EUROSPEECH 2003 - INTERSPEECH 2003
In this paper, we address the lexicon design problem in Turkish large vocabulary speech recognition. Although we focus only on Turkish, the methods described here are general enough that they can be considered for other agglutinative languages like Finnish, Korean etc. In an agglutinative language, several words can be created from a single root word using a rich collection of morphological rules. So, a virtually infinite size lexicon is required to cover the language if words are used as the basic units.

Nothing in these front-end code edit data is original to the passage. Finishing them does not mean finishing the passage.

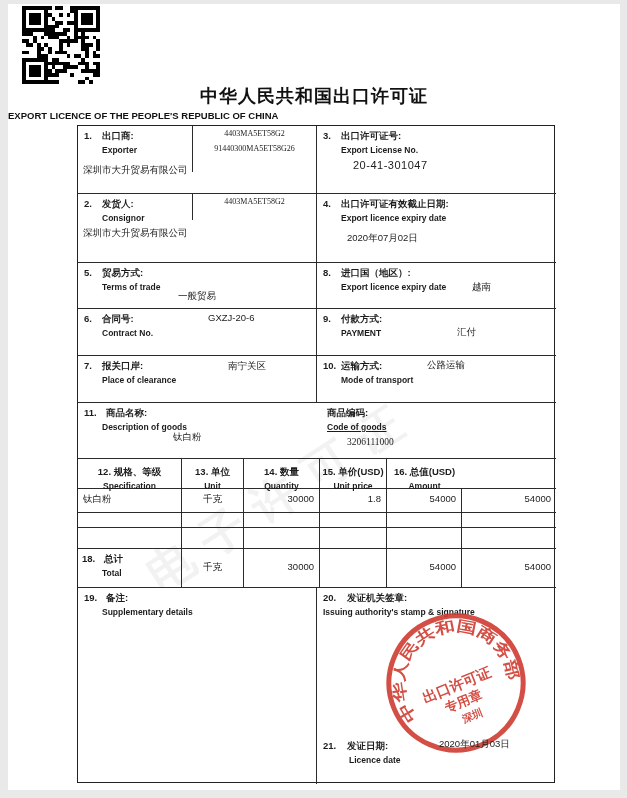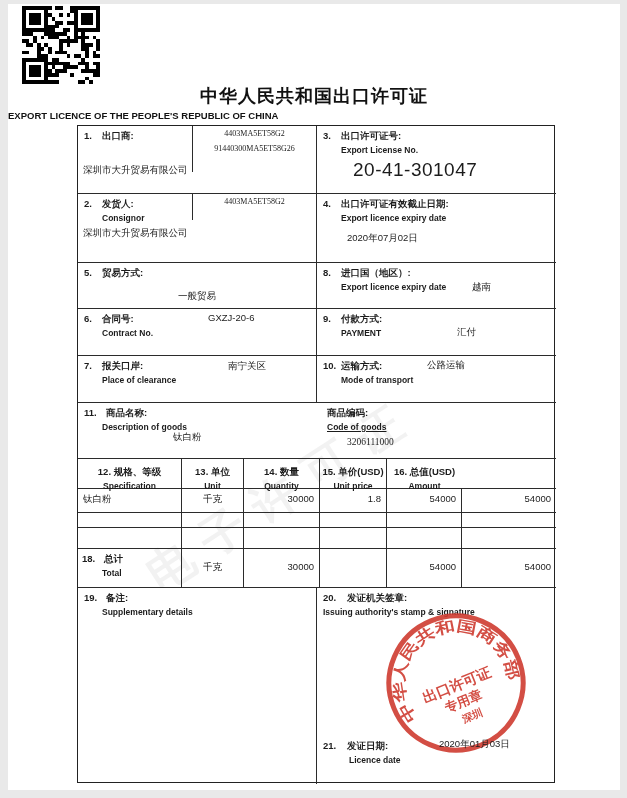--- a/index.html
+++ b/index.html
@@ -214,6 +214,7 @@
             <span class="num">1.</span>
             <span class="zh">出口商:</span>
           </div>
+        <div class="en">Exporter</div>
         <div class="company">深圳市大升贸易有限公司</div>
         <div class="codebox" style="height:46px;">
           <div>4403MA5ET58G2</div>

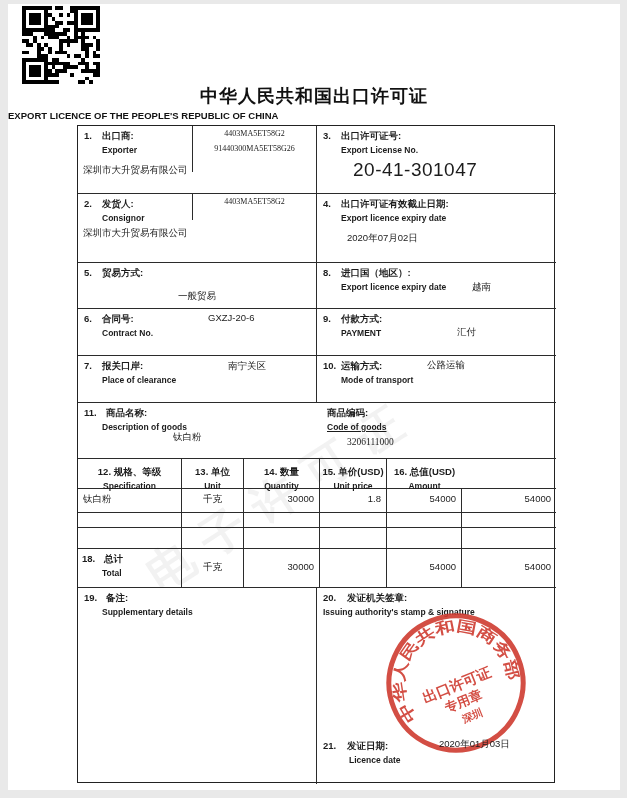--- a/index.html
+++ b/index.html
@@ -36,7 +36,7 @@
   .codebox div{margin-bottom:6px;}
   .company{position:absolute;left:5px;top:38px;font-size:9.5px;}
   .company2{position:absolute;left:5px;top:33px;font-size:9.5px;}
-  .licno{position:absolute;left:36px;top:33px;font-size:19px;letter-spacing:0.5px;}
+  .licno{position:absolute;left:36px;top:33px;font-size:11px;letter-spacing:0.5px;}
   .inlineval{position:absolute;font-size:9.5px;}
   
   .gc{box-sizing:border-box;border-right:1px solid #2b2b2b;position:relative;}

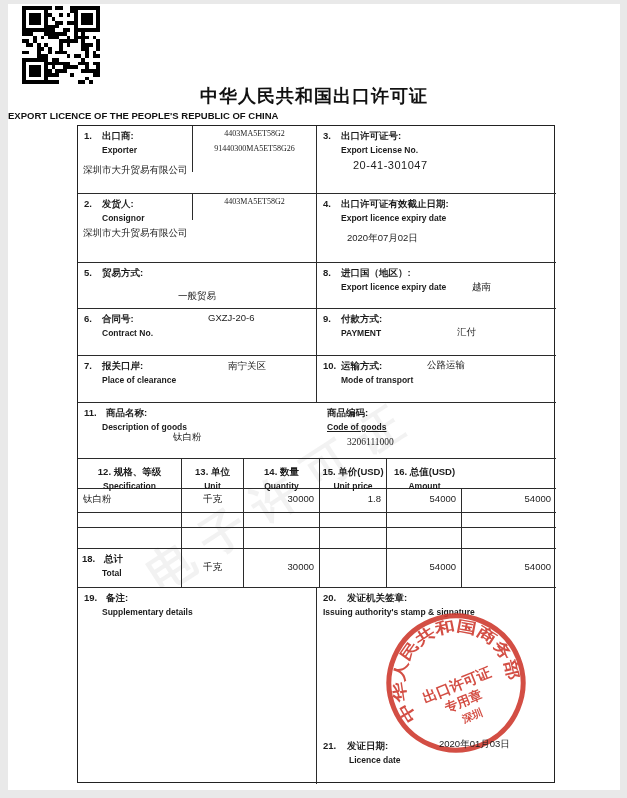--- a/index.html
+++ b/index.html
@@ -259,6 +259,7 @@
             <span class="num">5.</span>
             <span class="zh">贸易方式:</span>
           </div>
+        <div class="en">Terms of trade</div>
         <div class="inlineval" style="left:100px;top:3px;margin-top:24px;">一般贸易</div>
       </div>
       <div class="cellR">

The standard approach to this problem is to discover a number of primitive units so that a large set of words can be created by compounding those units. Two broad classes of methods are available for splitting words into their sub-units; morphology-based and data-driven methods. Although the word splitting significantly reduces the out of vocabulary rate, it shrinks the context and increases acoustic confusibility. We have used two methods to address the latter. In one method, we use word counts to avoid splitting of high frequency lexical units, and in the other method, we recompound splits according to a probabilistic measure. We present experimental results that show the methods are very effective to lower the word error rate at the expense of lexicon size.
Bibliographic reference. Hacioglu, Kadri / Pellom, Bryan / Ciloglu, Tolga / Ozturk, Ozlem / Kurimo, Mikko / Creutz, Mathias (2003): "On lexicon creation for turkish LVCSR", In EUROSPEECH-2003, 1165-1168.